Service for God and for others is perhaps the most effectual condition of receiving continually the fullness of the Spirit. As we pour out the blessing God will pour it in. We have a pump in one of our institutions which is worked by steam. We have a way of always knowing when the reservoir on the roof is full. There is a little tell-tale downstairs which begins to run and a little bell to ring. Then we know that the overflow has begun, and the signal has sounded. As long as the pump is silent we know that it is not full, but that little signal and the accompanying stream running from the open tap are as good as a telegram from the distant roof. So we can always tell in the Church of God when it is not full. There are some Christians whose bell only rings once in a very long time and whose overflow is so feeble and infrequent that it would scarcely furnish one good drink to a poor thirsty wayfarer.

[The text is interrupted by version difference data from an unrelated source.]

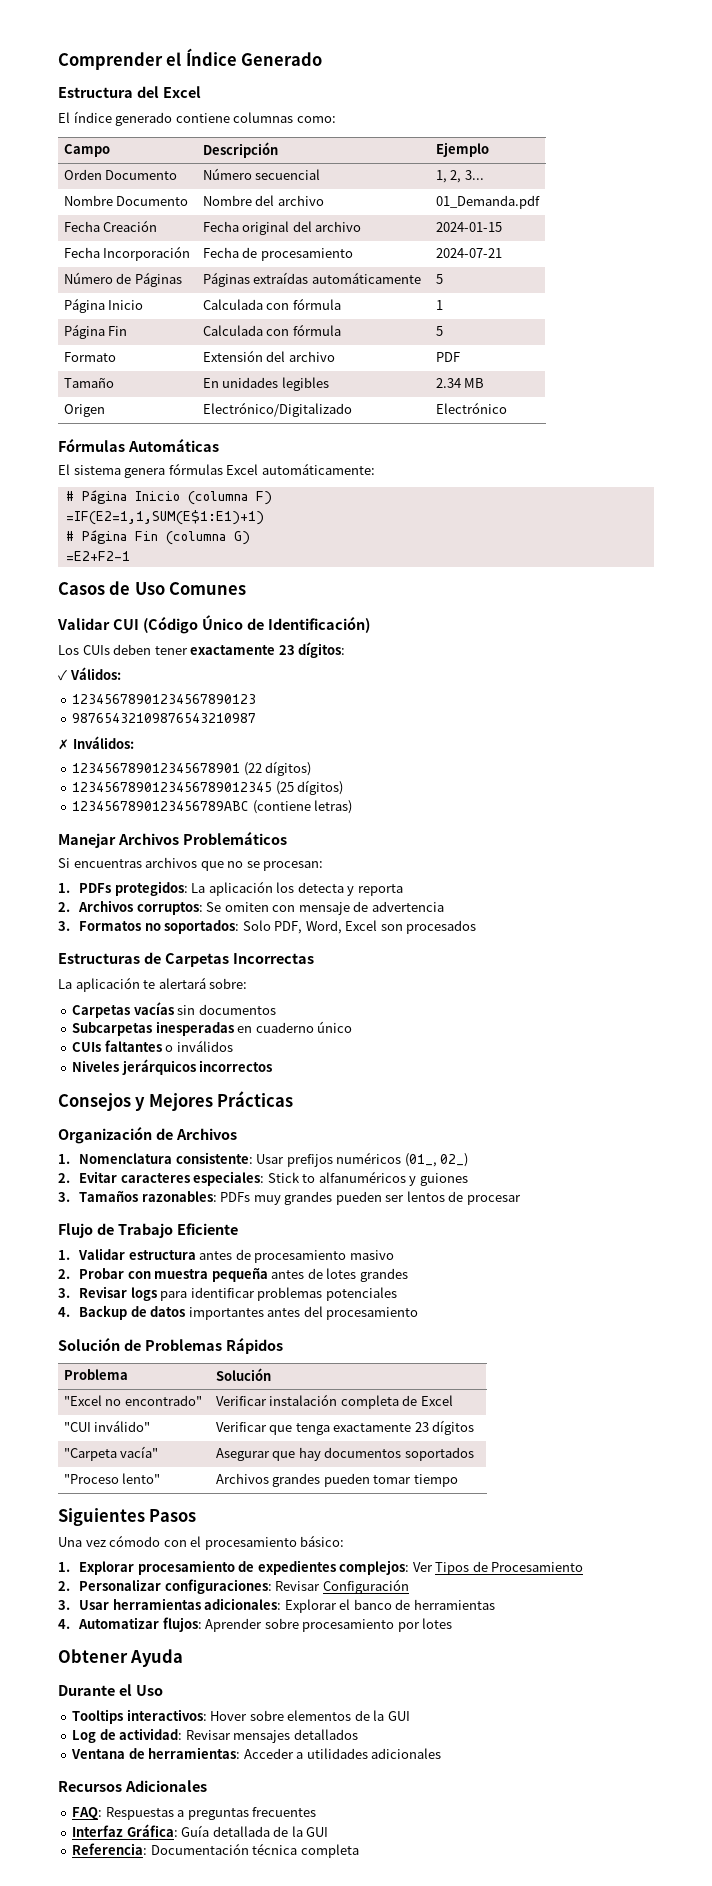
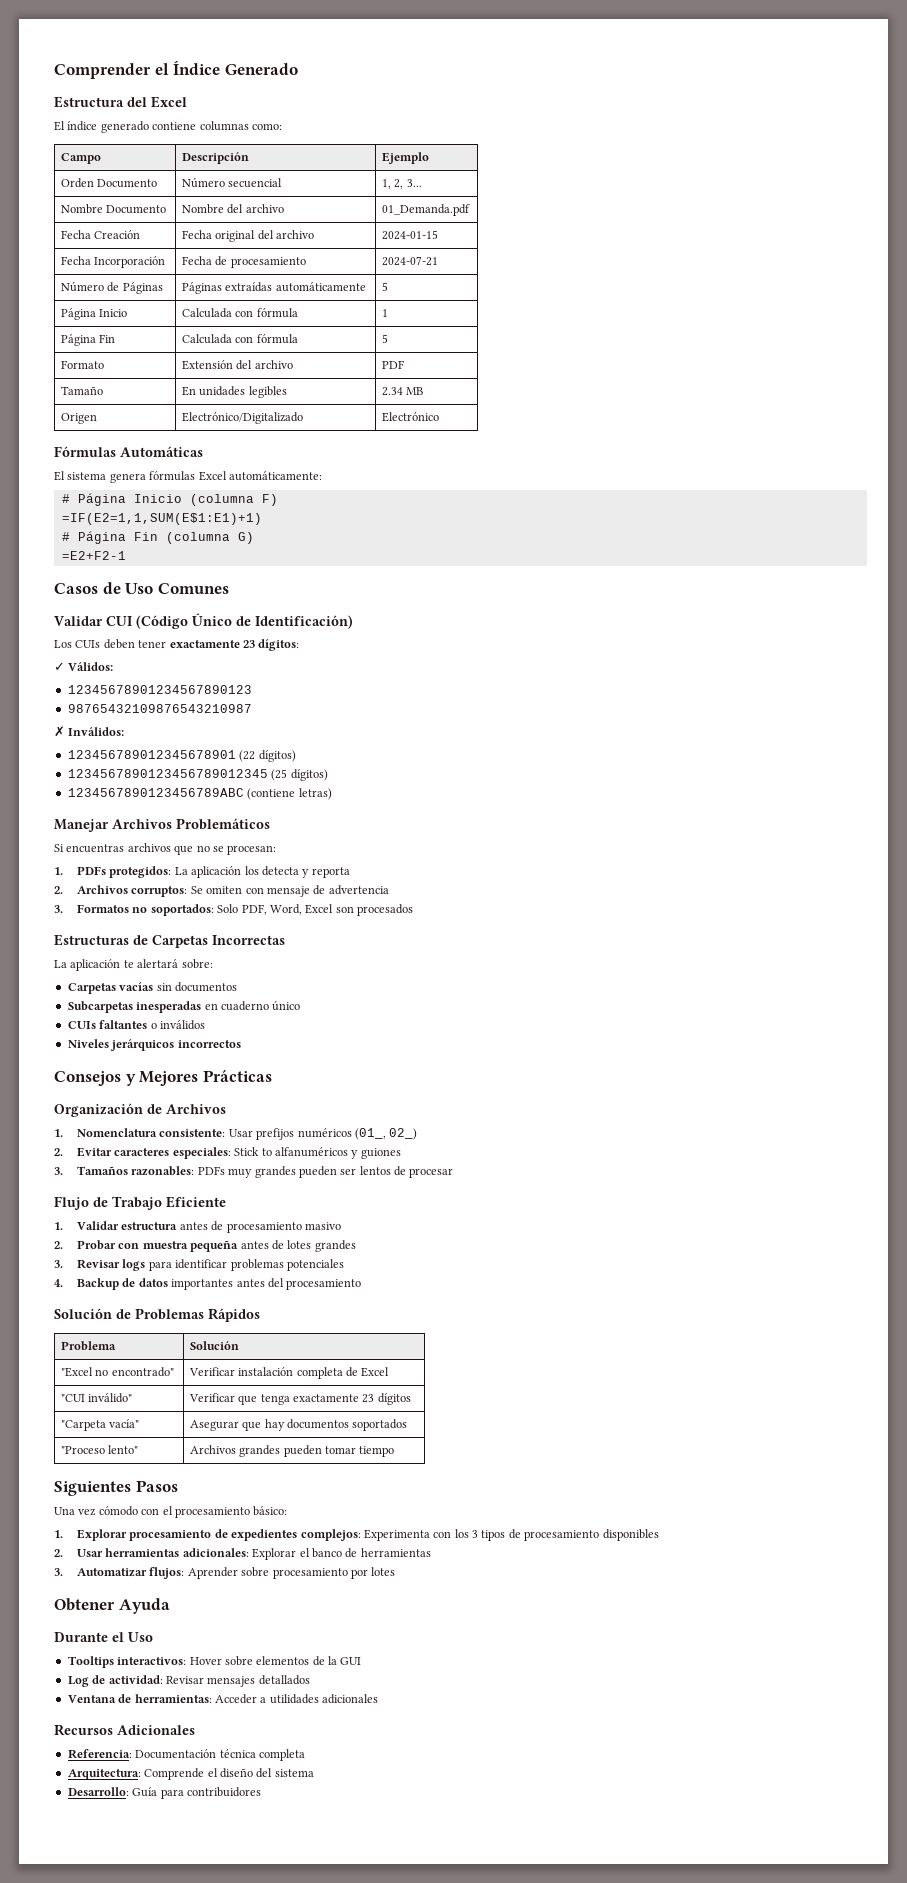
- 1. Explorar procesamiento de expedientes complejos: Ver Tipos de Procesamiento
- 2. Personalizar configuraciones: Revisar Configuración
- 3. Usar herramientas adicionales: Explorar el banco de herramientas
+ 1. Explorar procesamiento de expedientes complejos: Experimenta con los 3 tipos de procesamiento disponibles
+ 2. Usar herramientas adicionales: Explorar el banco de herramientas
- 4. Automatizar flujos: Aprender sobre procesamiento por lotes
+ 3. Automatizar flujos: Aprender sobre procesamiento por lotes
- FAQ: Respuestas a preguntas frecuentes
- Interfaz Gráfica: Guía detallada de la GUI
  Referencia: Documentación técnica completa
+ Arquitectura: Comprende el diseño del sistema
+ Desarrollo: Guía para contribuidores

Beloved, let us keep pouring out more of God's blessing and see if He will not more abundantly pour in the floods of His grace. Let us be very practical about this. Every blessing that we have received from God is a sacred trust, and it will be continued only as we use it for Him. Our salvation is not our own; it belongs to every perishing soul on the face of the globe who has not yet had the opportunity of accepting Jesus. Our sanctification and our great secret of the fullness of Jesus is a sacred trust for every Christian who has not yet received the fullness of God, and if we do not let this light shine, it will surely become obscure and we will not be able to tell out the story of our blessing. Our healing belongs to some sufferer. Our every experience is adjusted to some heart, and will enable us to meet some brother's need if we are but faithful to the opportunities of God's providence. Oh, how clear a truth becomes to us when we are trying to tell it to others! Oh, how real the baptism of the Holy Ghost when we are kneeling by another's side to claim it for them! Oh, how the streams of Christ's healing flow through our very flesh as we are leading some poor sufferer into the truth! Oh, how the joy of our salvation swells as we see it spring in the heart that we have just led to the fountain! Oh, the fullness that God is longing to share with every vessel that has room to receive it and readiness to give! As we have therefore received His fullness let us pass it on, drinking as the living waters flow through our hands, until we shall realize in some measure, the largeness and blessedness of the great promise of the Lord, "If any man thirst, let him come unto Me and drink. He that believeth on Me (as the Scripture saith), out of his inmost being shall flow rivers of. living water."